Le dernier livre d’Hélène Cixous propose une magnifique méditation sur la mémoire des douleurs historiques, et sur la lutte féminine contre la monstruosité des hommes.

Une réserve de la mémoire historique

En plein centre-ville d’Osnabrück, dans le plus beau quartier de cette ville de Basse-Saxe, se trouve la rue de la Vieille-Synagogue, appelée aussi « le chemin des sorcières ». C’est par cette ruelle qu’elles étaient conduites au bûcher, comme plus tard les juifs devaient aller à la mort en empruntant cette voie funeste.

Au milieu de cette rue existe une réserve de la mémoire et de l’oubli, du plein et du vide.
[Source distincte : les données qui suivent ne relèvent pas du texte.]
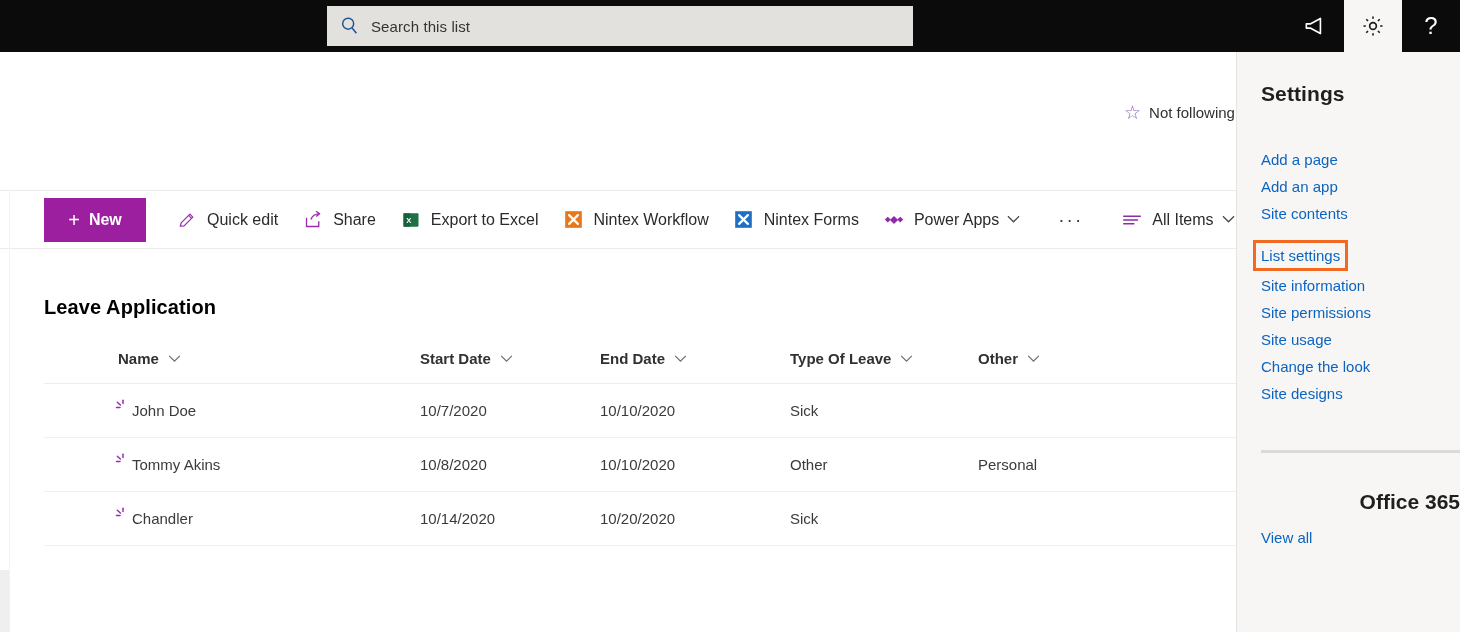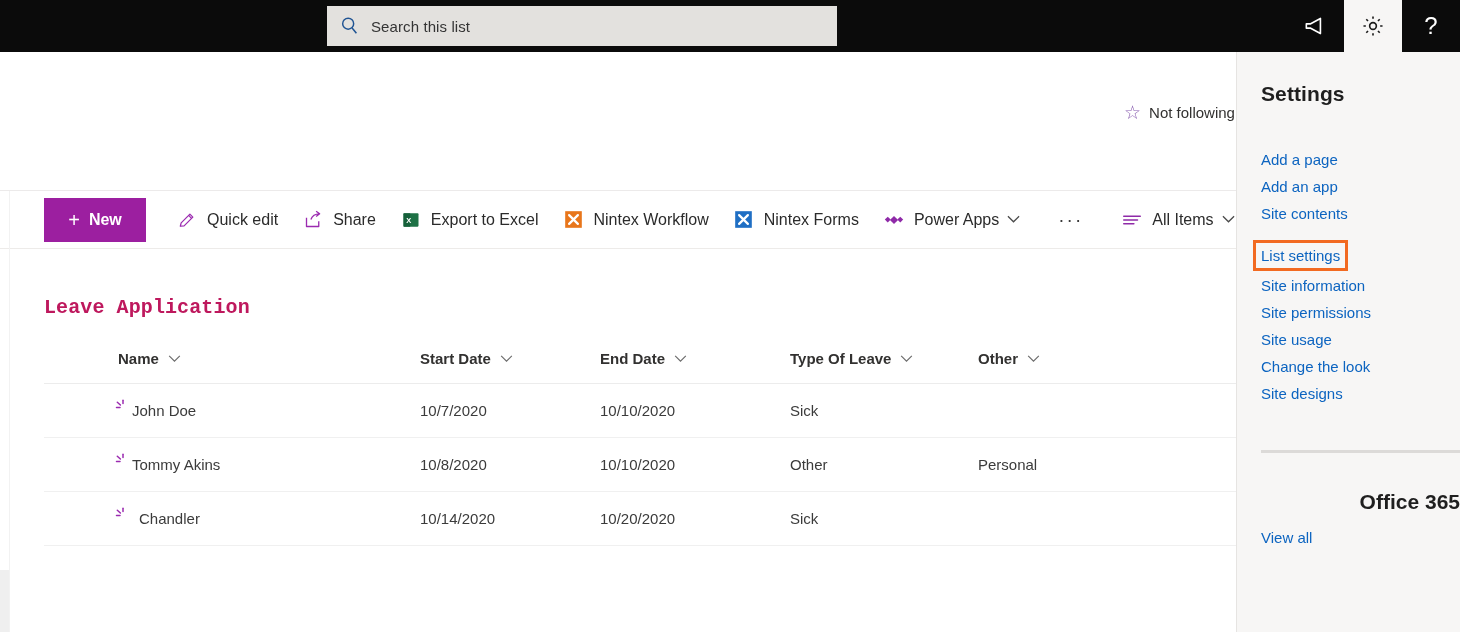--- a/index.html
+++ b/index.html
@@ -13,21 +13,21 @@
 
   
   .suitebar {
     position: absolute; top: 0; left: 0;
     width: 1460px; height: 52px;
     background: #0b0b0b;
     display: flex; align-items: center;
   }
   .search-wrap {
     position: absolute; left: 327px; top: 6px;
-    width: 510px; height: 40px;
+    width: 586px; height: 40px;
     background: #e3e1de;
     display: flex; align-items: center;
     padding: 0 12px;
   }
   .search-ico { width: 22px; height: 22px; margin-right: 10px; flex: none; }
   .search-text {
     font-size: 15px; color: #343434; letter-spacing: .1px;
   }
   .suite-actions {
     position: absolute; right: 0; top: 0; height: 52px;
@@ -85,22 +85,22 @@
   .chev { margin-left: 8px; flex: none; }
   .ellipsis { letter-spacing: 2px; font-size: 19px; color: #3a3a3a; padding: 0 14px;}
 
   
   .list-area {
     position: absolute; top: 249px; left: 0;
     width: 1236px; height: 383px;
     background: #ffffff;
   }
   .list-title {
-    font-size: 20px; color: #be185d; font-weight: 600;
-    padding: 47px 0 0 44px; letter-spacing: .1px; font-family: Liberation Mono, monospace;
+    font-size: 20px; color: #000000; font-weight: 600;
+    padding: 47px 0 0 44px; letter-spacing: .1px;
   }
   table.lst { width: 1192px; margin-left: 44px; border-collapse: collapse; margin-top: 31px; }
   table.lst th {
     text-align: left; font-size: 15px; font-weight: 600; color: #323130;
     padding: 0 0 16px 0; border-bottom: 1px solid #ececec;
     white-space: nowrap;
   }
   table.lst th .h { display: inline-flex; align-items: center; }
   table.lst th .chev { margin-left: 9px; }
   table.lst td {
@@ -374,21 +374,21 @@
               <span>Tommy Akins</span>
             </span>
           </td>
           <td>10/8/2020</td>
           <td>10/10/2020</td>
           <td>Other</td>
           <td>Personal</td>
         </tr>
         <tr>
           <td>
-            <span class="name-cell" style="padding-left:70px;gap:7px;">
+            <span class="name-cell" style="padding-left:70px;">
               <svg class="spin" viewBox="0 0 16 16">
                 <g stroke="#9b2bb0" stroke-width="1.5" stroke-linecap="round">
                   <line x1="2.5" y1="9.5" x2="6" y2="9.5"></line>
                   <line x1="3.3" y1="4.2" x2="6.4" y2="7.0"></line>
                   <line x1="9" y1="2.3" x2="9" y2="5.6"></line>
                 </g>
               </svg>
               <span>Chandler</span>
             </span>
           </td>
Est « exposé, derrière des grillages, un espace rasé entre deux élégantes maisons », nommé « Les Ruines ». Quatre panneaux de cuivre poli y rappellent le même récit chiffré daté du 9 novembre 1938 – nuit d’épouvante. On y voit aussi une collection de grosses pierres ressemblant à un jeu de cubes : ces volumes soignés sont les « os » de la Vieille Synagogue – « en vérité elle était jeune et belle, dans sa trentième année », précise Hélène Cixous.

 

Pour les femmes, contre la haine

À la place d’un chant mélancolique, l’auteure, parlant au nom des sorcières d’antan et des juifs exterminés sous le nazisme, crée un appel à l’ouverture. Mais elle ne s’arrête pas là : à partir de ce point de fixation où vécut sa famille, elle défend, dans un récit multisynchrone, les femmes victimes du « phallogocentrisme ». Elle démonte l’histoire pour la reconstruire en en éclairant les angles morts, en y faisant surgir de îlots d’altérité.
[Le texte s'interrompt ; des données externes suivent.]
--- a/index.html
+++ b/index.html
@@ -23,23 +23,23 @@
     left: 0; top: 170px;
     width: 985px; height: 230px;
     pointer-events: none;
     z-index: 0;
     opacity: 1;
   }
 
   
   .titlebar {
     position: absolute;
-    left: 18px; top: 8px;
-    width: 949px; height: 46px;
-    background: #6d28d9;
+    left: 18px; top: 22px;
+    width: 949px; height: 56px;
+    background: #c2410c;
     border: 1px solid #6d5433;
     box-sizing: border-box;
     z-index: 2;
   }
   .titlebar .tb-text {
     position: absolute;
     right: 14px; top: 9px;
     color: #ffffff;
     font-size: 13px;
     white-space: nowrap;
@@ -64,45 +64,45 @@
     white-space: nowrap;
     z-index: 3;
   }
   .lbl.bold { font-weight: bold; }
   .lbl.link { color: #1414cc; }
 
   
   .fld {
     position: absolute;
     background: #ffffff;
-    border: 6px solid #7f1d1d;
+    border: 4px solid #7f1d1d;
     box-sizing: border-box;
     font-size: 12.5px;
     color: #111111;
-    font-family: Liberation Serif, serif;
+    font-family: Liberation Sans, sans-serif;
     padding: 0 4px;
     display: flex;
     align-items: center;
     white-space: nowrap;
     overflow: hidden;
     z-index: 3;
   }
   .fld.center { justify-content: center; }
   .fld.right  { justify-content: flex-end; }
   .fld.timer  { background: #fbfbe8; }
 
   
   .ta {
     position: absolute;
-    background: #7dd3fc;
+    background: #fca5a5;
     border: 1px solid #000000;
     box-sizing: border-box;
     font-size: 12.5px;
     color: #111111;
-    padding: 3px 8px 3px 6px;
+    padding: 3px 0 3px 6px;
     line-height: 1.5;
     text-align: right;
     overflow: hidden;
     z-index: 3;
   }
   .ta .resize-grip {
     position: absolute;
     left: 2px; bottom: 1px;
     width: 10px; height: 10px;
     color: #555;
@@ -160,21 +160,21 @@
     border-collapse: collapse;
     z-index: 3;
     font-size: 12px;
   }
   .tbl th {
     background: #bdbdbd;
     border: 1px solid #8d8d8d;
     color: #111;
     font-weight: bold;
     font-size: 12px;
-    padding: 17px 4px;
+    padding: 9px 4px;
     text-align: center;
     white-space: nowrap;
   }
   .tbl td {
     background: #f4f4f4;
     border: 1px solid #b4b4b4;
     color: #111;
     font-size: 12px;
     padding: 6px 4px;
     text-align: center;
Dès lors, l’auteure s’engage dans le vivant – via le passé – en faveur d’un autre futur qui se viderait de l’essence même d’un fondement humain mortifère. Elle sait que la haine n’est pas un possible mais un ferment de guerre, un refus de la création de l’autre, une revendication éliminatrice fille de la toute-puissance masculine. Bref, elle prouve que la haine est narcissique, qu’elle s’attaque à tout ce qui est la vie – parce qu’elle s’en croit privée.
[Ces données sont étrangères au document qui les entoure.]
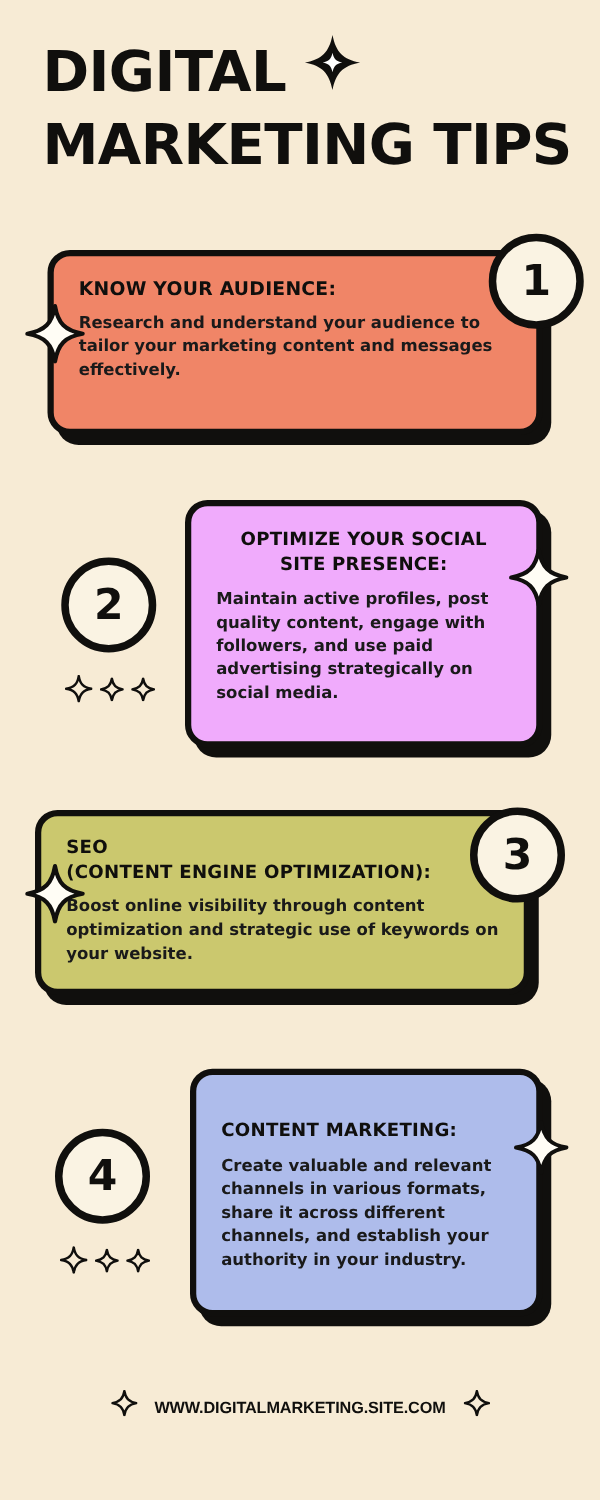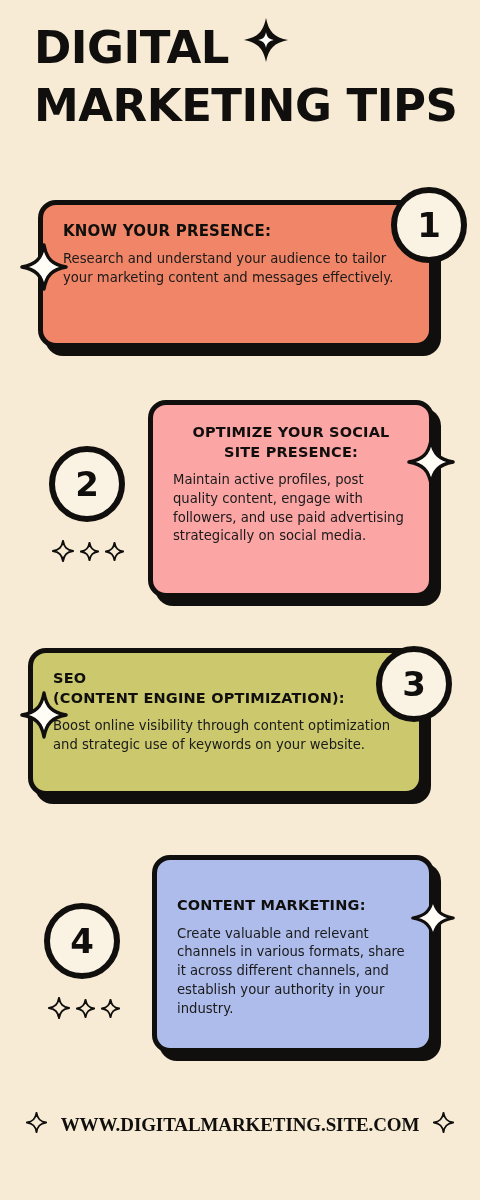--- a/index.html
+++ b/index.html
@@ -22,21 +22,21 @@
     position: relative;
     width: 480px;
     height: 1200px;
     background: #F7EBD5;
   }
 
   
   .title-block {
     position: absolute;
     left: 0;
-    top: 20px;
+    top: 30px;
     width: 480px;
     padding: 0 34px;
   }
   .title-line {
     font-family: "DejaVu Sans", sans-serif;
     font-weight: 700;
     color: #100F0D;
     letter-spacing: -0.5px;
     line-height: 1.05;
     white-space: nowrap;
@@ -72,21 +72,21 @@
     font-size: 14.5px;
     letter-spacing: 0.2px;
     color: #100F0D;
     line-height: 1.35;
     margin-bottom: 9px;
   }
   .card-heading .hl { display: block; }
 
   .card-body {
     font-family: "DejaVu Sans", sans-serif;
-    font-weight: 400;
+    font-weight: 700;
     font-size: 13.2px;
     line-height: 1.42;
     color: #1A1A1A;
   }
 
   
   .card-1-wrap { left: 38px;  top: 200px; width: 396px; }
   .card-1 { background: #F08567; min-height: 148px; }
   .card-1 .card-heading { font-size: 15px; }
 
@@ -147,23 +147,23 @@
     position: absolute;
     left: 0;
     top: 1112px;
     width: 480px;
     display: flex;
     align-items: center;
     justify-content: center;
     gap: 14px;
   }
   .footer-text {
-    font-family: Liberation Serif, serif;
-    font-weight: 700;
-    font-size: 19px;
+    font-family: Liberation Sans, sans-serif;
+    font-weight: 700;
+    font-size: 13px;
     letter-spacing: -0.1px;
     color: #100F0D;
     white-space: nowrap;
   }
 </style>
 </head>
 <body style="background: rgb(247, 235, 213);">
 
 <div class="page">
 
@@ -178,36 +178,36 @@
       </span>
     </div>
     <div class="title-line title-line-2">
       <span>MARKETING TIPS</span>
     </div>
   </div>
 
   <div class="card-wrap card-1-wrap">
     <div class="card card-1" style="background: rgb(240, 133, 103);">
       <div class="card-heading">
-        <span class="hl">KNOW YOUR PRESENCE:</span>
+        <span class="hl">KNOW YOUR AUDIENCE:</span>
       </div>
       <div class="card-body">Research and understand your audience to tailor your marketing content and messages effectively.</div>
     </div>
   </div>
   <div class="badge badge-1" style="background: rgb(250, 243, 227);">
     <span class="badge-num">1</span>
   </div>
   <span class="star-abs star-c1">
     <svg width="48" height="48" viewBox="0 0 100 100">
       <path d="M50 4 C55 33 67 45 96 50 C67 55 55 67 50 96 C45 67 33 55 4 50 C33 45 45 33 50 4 Z" fill="#FFFDF5" stroke="#100F0D" stroke-width="7" stroke-linejoin="round"></path>
     </svg>
   </span>
 
   <div class="card-wrap card-2-wrap">
-    <div class="card card-2" style="background: #fca5a5;">
+    <div class="card card-2" style="background: #f0abfc;">
       <div class="card-heading">
         <span class="hl">OPTIMIZE YOUR SOCIAL</span>
         <span class="hl">SITE PRESENCE:</span>
       </div>
       <div class="card-body">Maintain active profiles, post quality content, engage with followers, and use paid advertising strategically on social media.</div>
     </div>
   </div>
   <div class="badge badge-2" style="background: rgb(250, 243, 227);">
     <span class="badge-num">2</span>
   </div>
Hélène Cixous énonce comment se crée le désir morbide et premier de s’emparer que de ce que l’autre est censé représenter. Héritière de Montaigne, de Shakespeare et de Stendhal, elle crée une poétique dirigée contre tout ce qui saccage et contre ceux qui s’emploient au nom de leur domination et de leurs croyances à faire disparaître le reste de l’humanité.

 

Une leçon de résistance

Les époques se mêlent, la cruauté de l’homme ou des hommes se réincarnant sans cesse. Mais les choses évoluent cependant, une sororité des femmes de tous pays se mettant progressivement en place ; ces femmes dont le corps même est habité par une histoire torturée et torturante ; ces femmes dont les blessures sont l’espace d’où écrit Cixous, dont le livre est une réponse « militante » à une « odeur humaine parfois nauséabonde »…

Ces Ruines bien rangées offrent donc une traversée de l’histoire – d’une histoire sur laquelle les nuages des horreurs du passé pèsent, et peuplée de murmures, de plaintes, de peurs ; mais cette traversée se fait à la recherche de la respiration d’un monde qui ne serait plus celui de la haine. Pénétrant l’inconscient humain pour voir comment ses racines souterraines peuvent converser avec le ciel, Hélène Cixous donne ainsi dans ce texte une leçon de résistance face aux souffrances, aux incertitudes et aux monstruosités humaines.